On a square grid, there are a few ways of doing this. The most accurate method would be to apply Pythagoras' theorem to find the length of the diagonal between two squares.
But this leads to really messy numbers, so most games opt for something simpler. I've seen some where moving diagonal is simply not allowed. Others count diagonal distances as either one or two units, alternating.
On a square grid, if diagonals are disallowed, the result is a diamond pattern.
If diagonals are counted the same as orthogonal movements, the result is a square pattern.

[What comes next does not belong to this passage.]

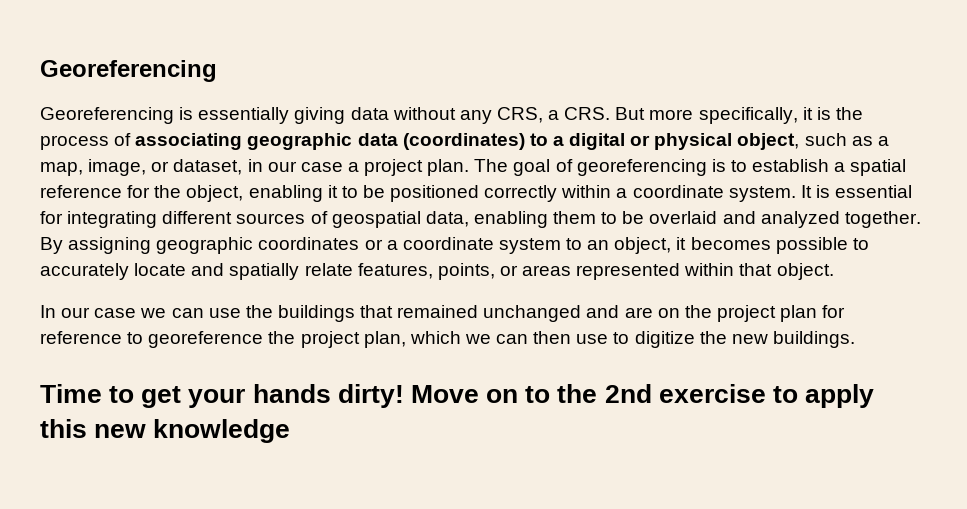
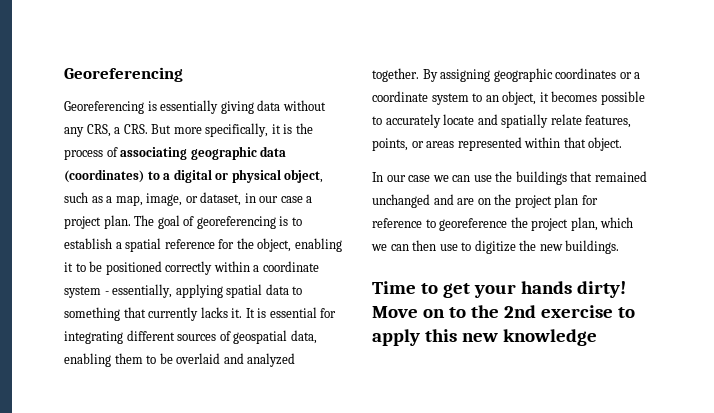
- The goal of georeferencing is to establish a spatial reference for the object, enabling it to be positioned correctly within a coordinate system.
+ The goal of georeferencing is to establish a spatial reference for the object, enabling it to be positioned correctly within a coordinate system - essentially, applying spatial data to something that currently lacks it.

How does this apply to a hexagon grid? Remember that each hexagonal position is described with two numbers.
In this image, consider the hexagon [0,0]. We would expect that moving from that hexagon to any of the six that border it would be a movement of one distance. However, looking at the numerical values, in only four of the six directions is the movement of one unit. To go in a north-west or south-east direction is [-1, 1] or [1, -1], respectively.
We want movements in all six directions to be counted the same. To do this, we'll need something like the square grid where diagonal moves are counted as orthogonal moves. In such a system, only the largest difference matters. If you are moving 2 squares down, and one across, then that is a distance of 2 squares.
Further more, in a peculiarity of hexagon grids, we can get accurate results by adding a third, imaginary axis. This axis is only used to calculate distance.
The Z-axis in each hex is always such that X + Y + Z = 0.
In the example above, the 4 hexes that are only one unit away from [0, 0] would have a Z value of 1 or -1, while those that are two units away have a Z value of 0.
You can imagine this as adding height to the grid, so that some hexes are higher or lower than others. This bubbly, warping grid corrects the distance so that [-1, 1, 0] is as far from [0, 0, 0] as [1, 0, -1] is.
As well, we apply the idea from the square grid where diagonal moves are counted the same as orthogonal moves. This way, only the greatest distance on an axis matters when calculating the distance between points.
So, to find the distance between two hexagons [X1, Y1, Z1] and [X2, Y2, Z2] on the grid, first find
the Z values, then find the maximum number between |X1 - X2|, |Y1 - Y2|, and |Z1 - Z2|.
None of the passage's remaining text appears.